Exercise directions –
Gather every line below where "个长方形" appears.

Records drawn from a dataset
--- START ---
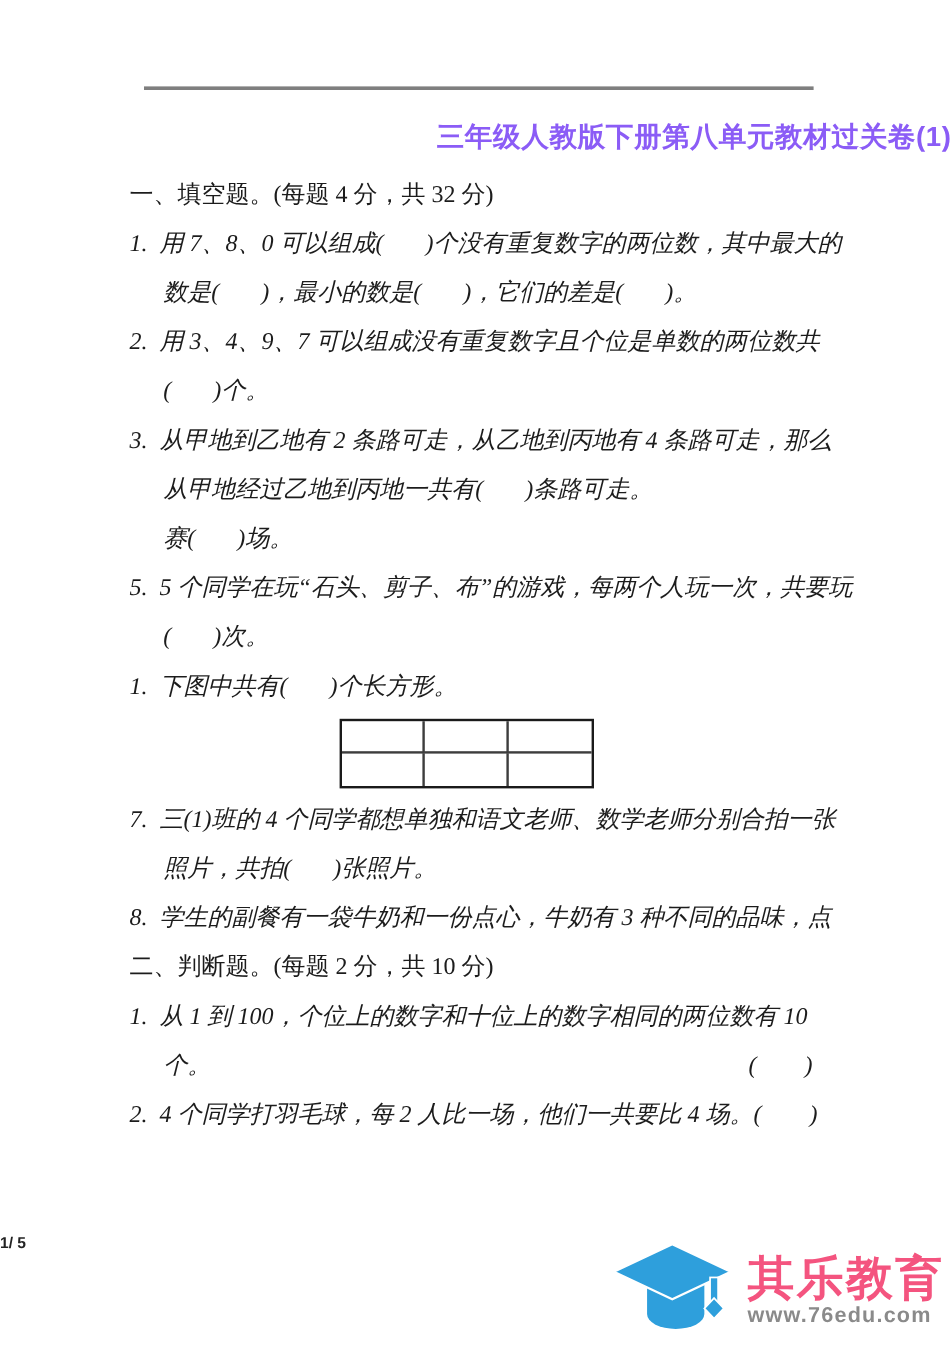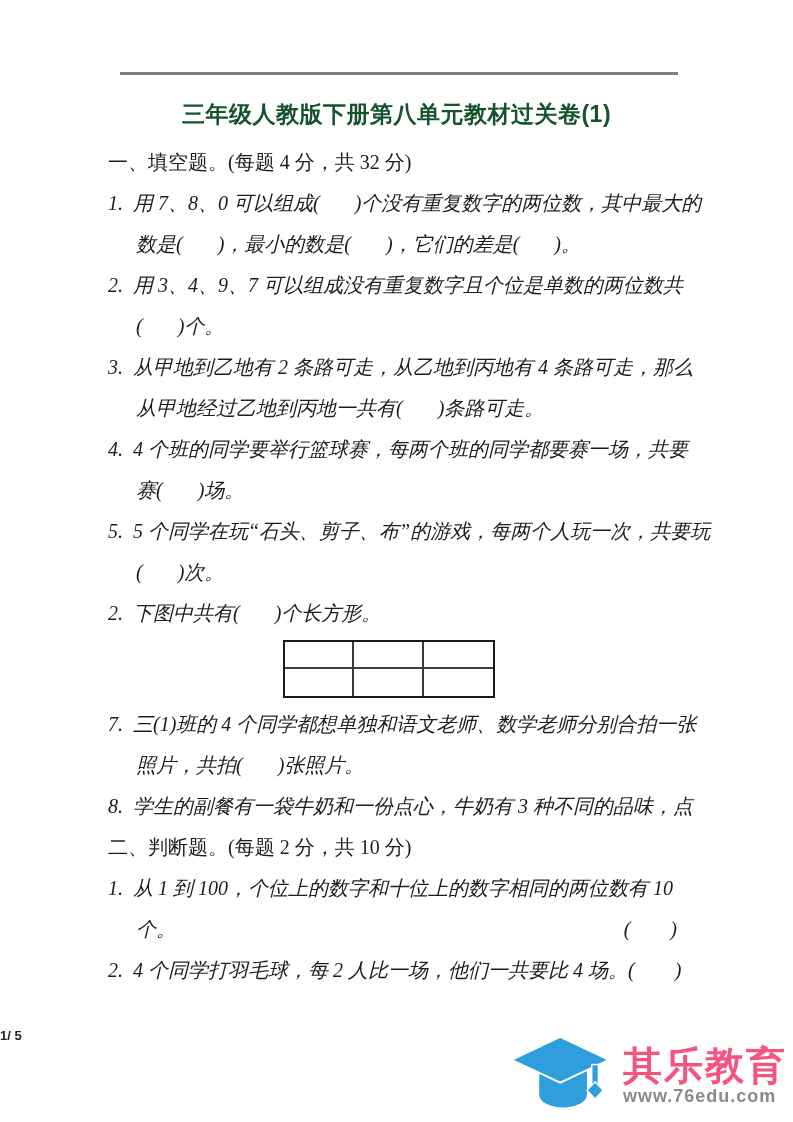--- a/index.html
+++ b/index.html
@@ -21,12 +21,12 @@
     position: absolute;
     top: 99px; left: 0;
     width: 100%;
-    text-align: center;
+    text-align: right;
     font-family: "Liberation Sans", "DejaVu Sans", sans-serif;
     font-weight: bold;
     font-size: 23px;
     letter-spacing: 0.5px;
-    color: #14532d;
+    color: #8b5cf6;
   }
   .content {
     position: absolute;

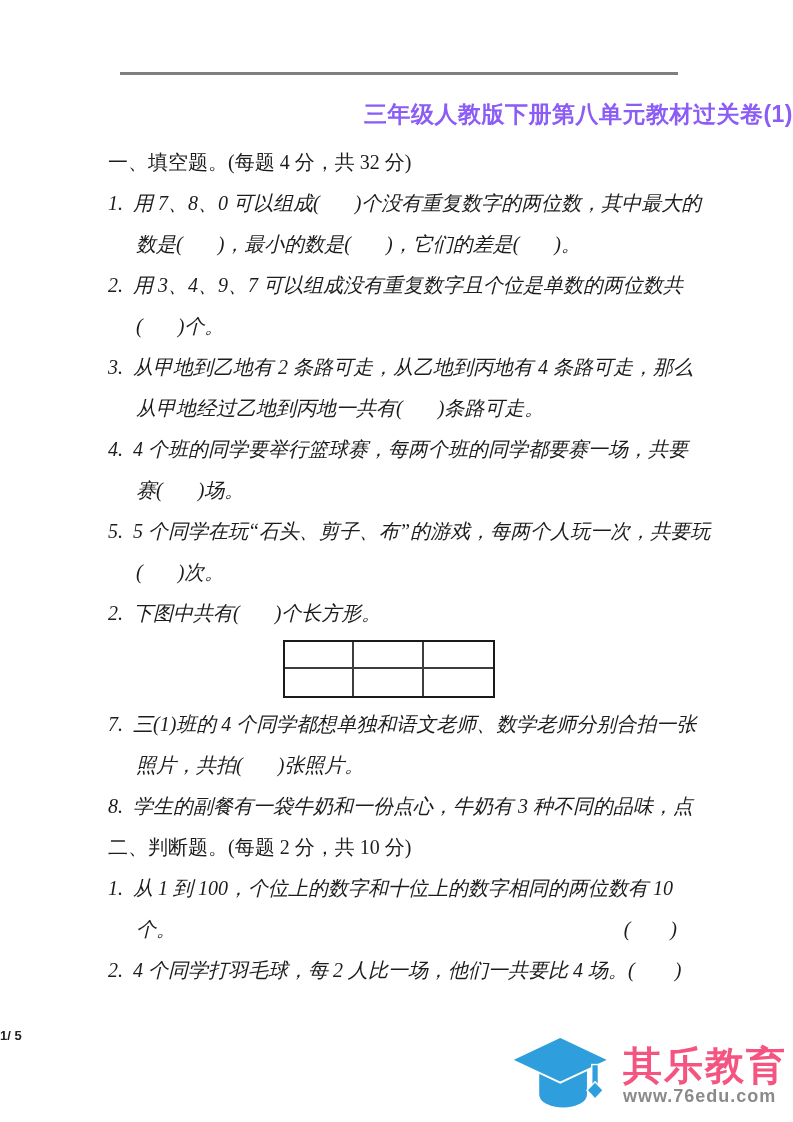--- a/index.html
+++ b/index.html
@@ -125,7 +125,6 @@
   </div>
 
   <div>
-    <div class="q-line">4.  4 个班的同学要举行篮球赛，每两个班的同学都要赛一场，共要</div>
     <div class="q-line cont">赛(       )场。</div>
   </div>
 

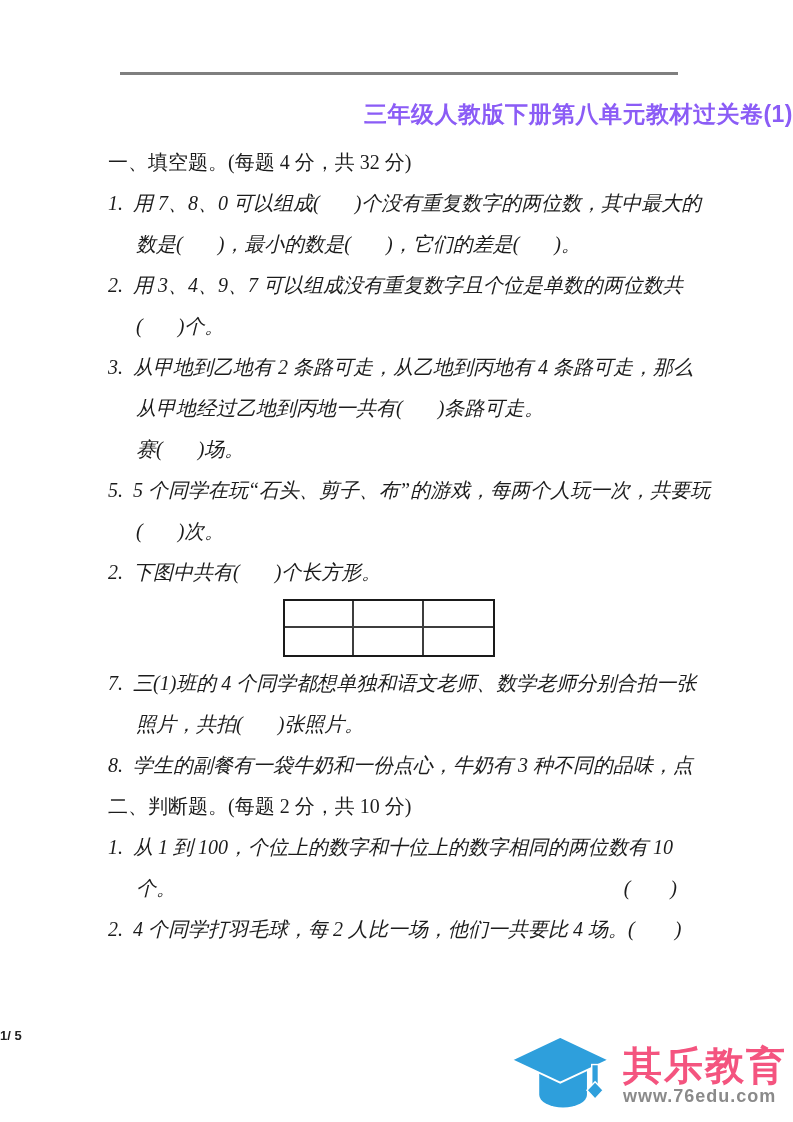--- a/index.html
+++ b/index.html
@@ -134,7 +134,7 @@
   </div>
 
   <div>
-    <div class="q-line">2.  下图中共有(       )个长方形。</div>
+    <div class="q-line">1.  下图中共有(       )个长方形。</div>
     <div class="grid-figure">
       <div class="cell"></div>
       <div class="cell"></div>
--- END ---
Your response –
-    <div class="q-line">2.  下图中共有(       )个长方形。</div>
+    <div class="q-line">1.  下图中共有(       )个长方形。</div>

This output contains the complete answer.